Whannell goes for a more humanoid version of a werewolf, Abbott's gradual transformation beginning with the *loss* of much of his thick curly hair while his face becomes mottled and his teeth begin to fall out. Much of the transformation is conveyed by allowing the audience to experience what Blake is experiencing as his senses become more acute, his vision overcoming darkness, his sense of smell sharper and his hearing intensified (the latter is illustrated by a loud thudding sound which turns out to be a spider climbing up a wall, but while the scene itself is effective, Blake's hearing is inconsistent throughout the rest of the film). Perhaps the best effect is cinematographer Stefan Duscio's revolving shots from Blake to one of his girls and vice versa, sight and sound morphing along with character perspective.
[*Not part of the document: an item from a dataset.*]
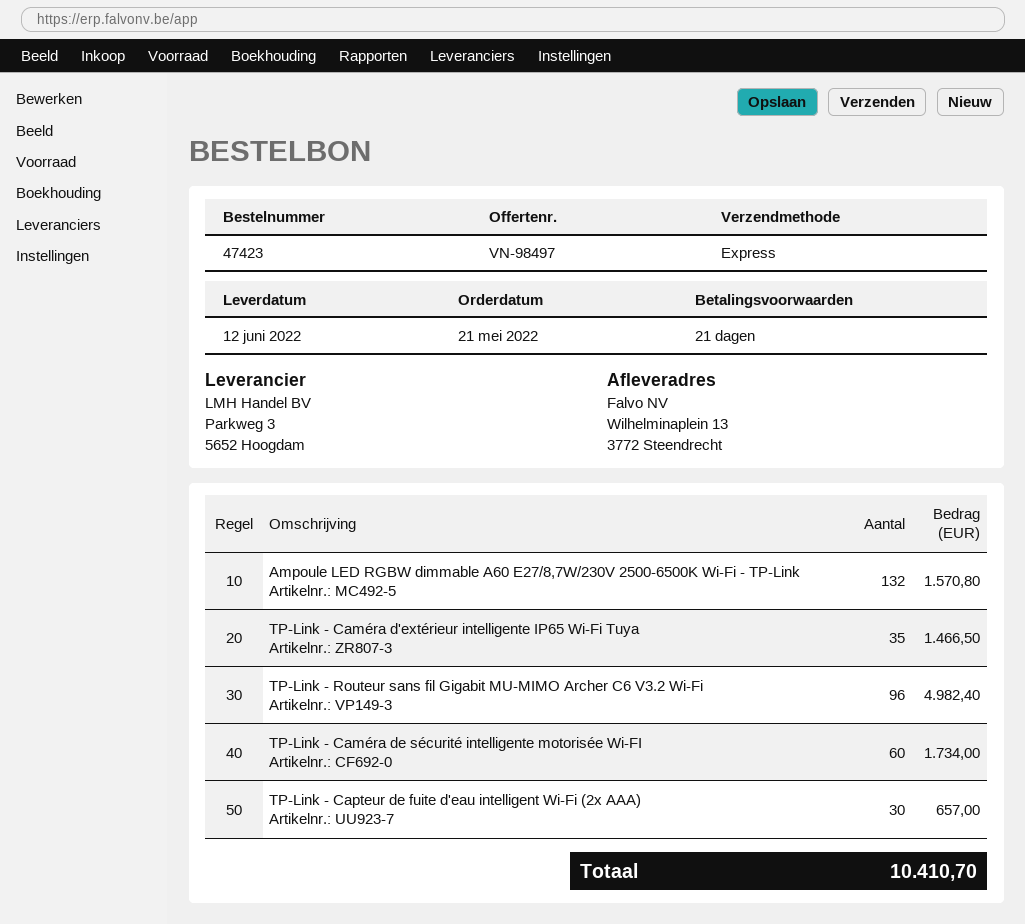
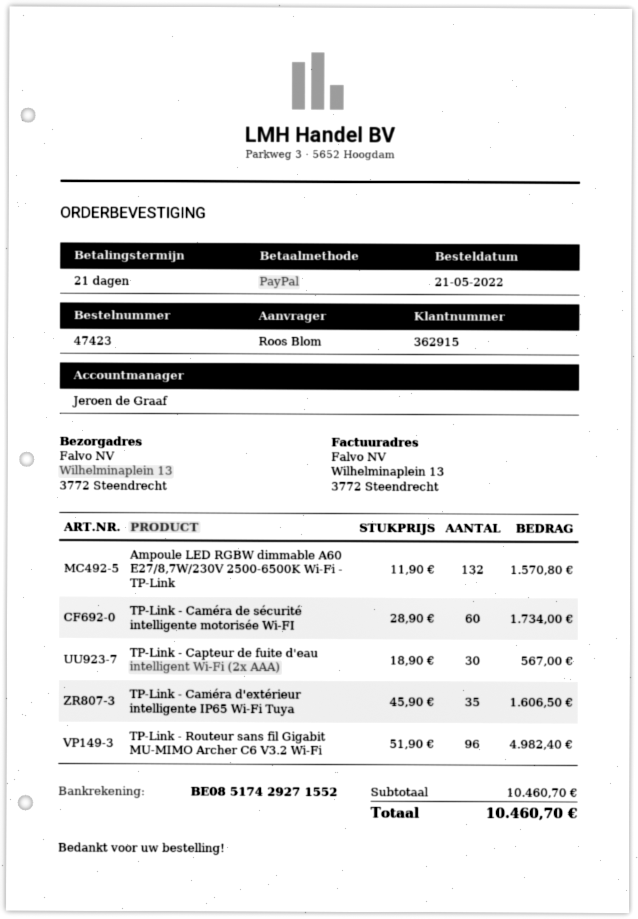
TP-Link - Caméra d'extérieur intelligente IP65 Wi-Fi Tuya: 35 for 1466.50 -> 35 for 1606.50
TP-Link - Capteur de fuite d'eau intelligent Wi-Fi (2x AAA): 30 for 657.00 -> 30 for 567.00
total: 10410.70 -> 10460.70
Blake's final transformation happens outside, his jaw jutting out, his teeth replaced by fangs, his torso barreling outward, his nails replaced by claws, but like so much of the rest of the film, the imagery is too dark to fully appreciate what is going on.
But while Whannell stages some frightening moments between Blake and the original wolf man and Blake and his own family, it is his narrative theme that is weak. Young Blake may have been frightened by his survivalist dad's harsh rebukes, but Grady is no monster. And while we see the father's anger in his son, Ginger isn't afraid of her dad, in fact, adores him, the only real generational difference being that one threatens family while the other manages to save it. Most disappointing of all, though, is a thoroughly anticlimactic climax, the film simply ending instead of providing any kind of emotional catharsis.
Universal Pictures releases "Wolf Man" in theaters on 1/17/25.